Como é bom recordar os sabores da infância e não só quando neles mergulhamos todos os dias ou quando nos forçamos a mergulhar, como faço agora.

E … atrevo-me a dizer que é com um arrepiozinho bem gostoso (à boa maneira dos nossos irmãos do outro lado do oceano!) que me sinto uma vampira pronta a sugar não o sangue mas a energia dos pequeninos quando me rodeiam. Eles extravasam-na a cântaros, oferecem-na grátis. É só colhê-la, fazê-la frutificar, dar-lhe asas através das palavras em novas histórias que os desafiam pois não as conhecem ou nas velhas que os embalam e lhes dão segurança.

É tão bom escrever como contar histórias.

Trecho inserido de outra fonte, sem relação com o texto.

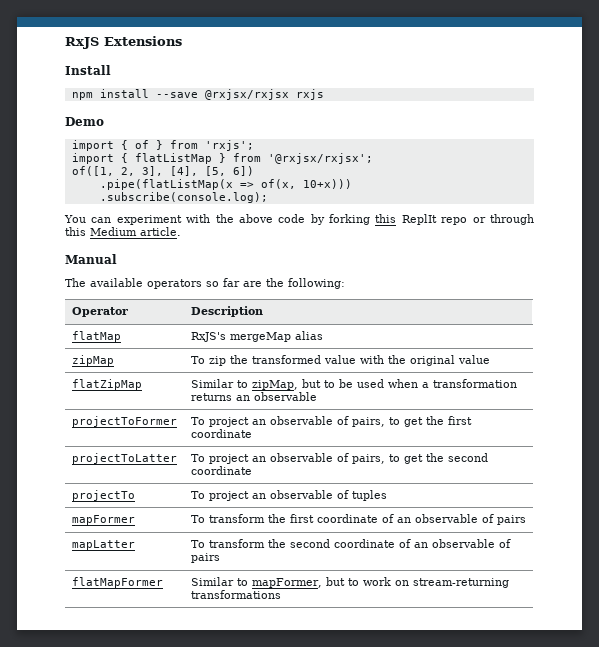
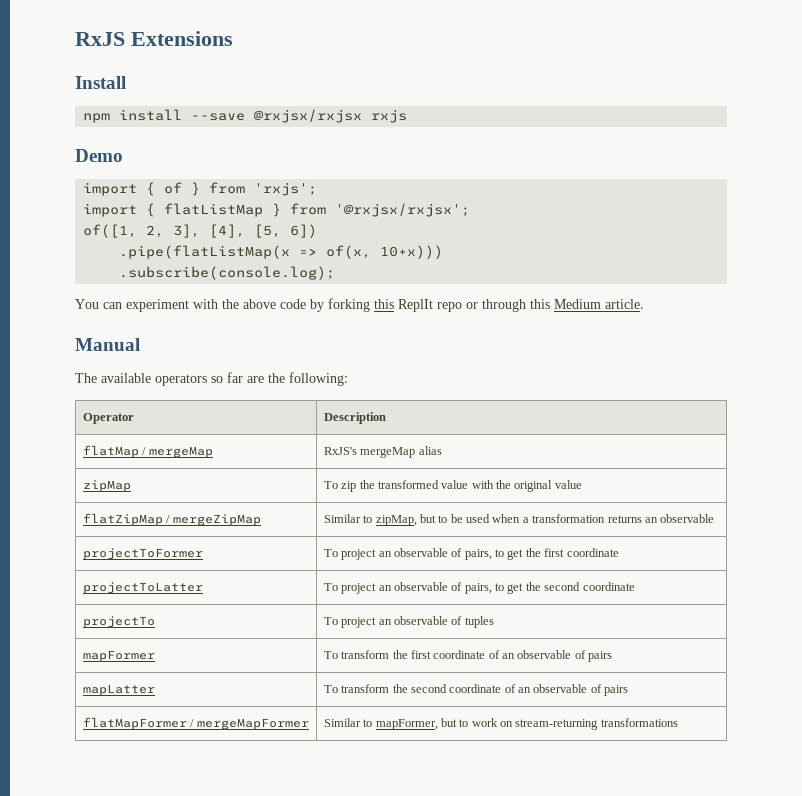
(121, 336) none -> [142,446,213,458] / mergeMap
(142, 384) none -> [166,514,261,526] / mergeZipMap
(163, 582) none -> [190,718,309,730] / mergeMapFormer

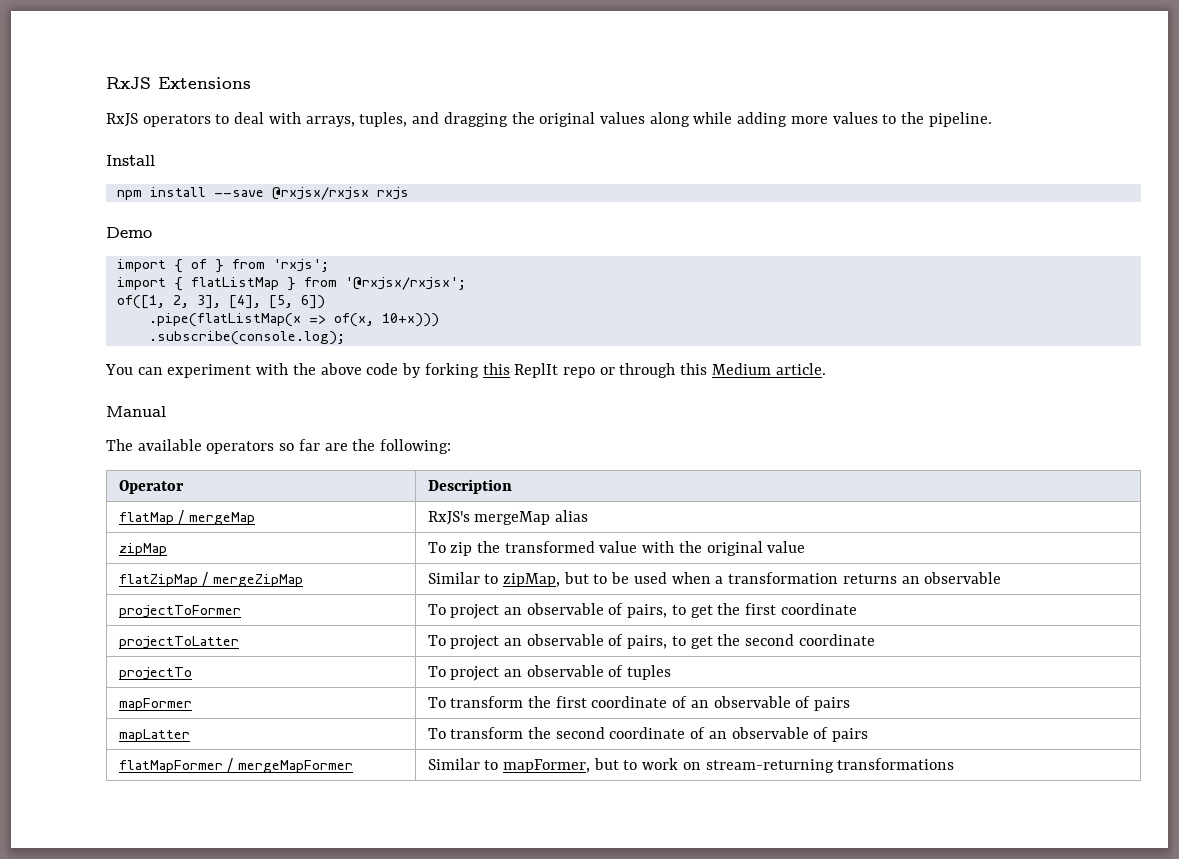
(233, 38) none -> [106,112,992,127] // RxJS operators to deal with arrays, tuples, and dragging the original values along while adding more values to the pipeline.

Eu passo a vida a contar quanto mais não seja vivências com base em recordações da minha vida e da de outros com quem me cruzo.

Tenho memória de elefante, o meu animal favorito, e não esqueço, principalmente o que magoou e me fez crescer ou um elogio (tão raros!) feito na hora H que me elevou a autoestima até ao astro-rei.

A vida é cheia de momentos bons e ciclos maus mas o tempo das histórias (com os alunos ou com os meus filhos e espero que com a neta) é um dos mais saborosos para usufruir, calmamente, para que não fuja o arrepio nem o suspiro nem o riso nem a gargalhada e se fique feliz.

Leiam histórias aos vossos filhos. Façam-nos e fiquem felizes.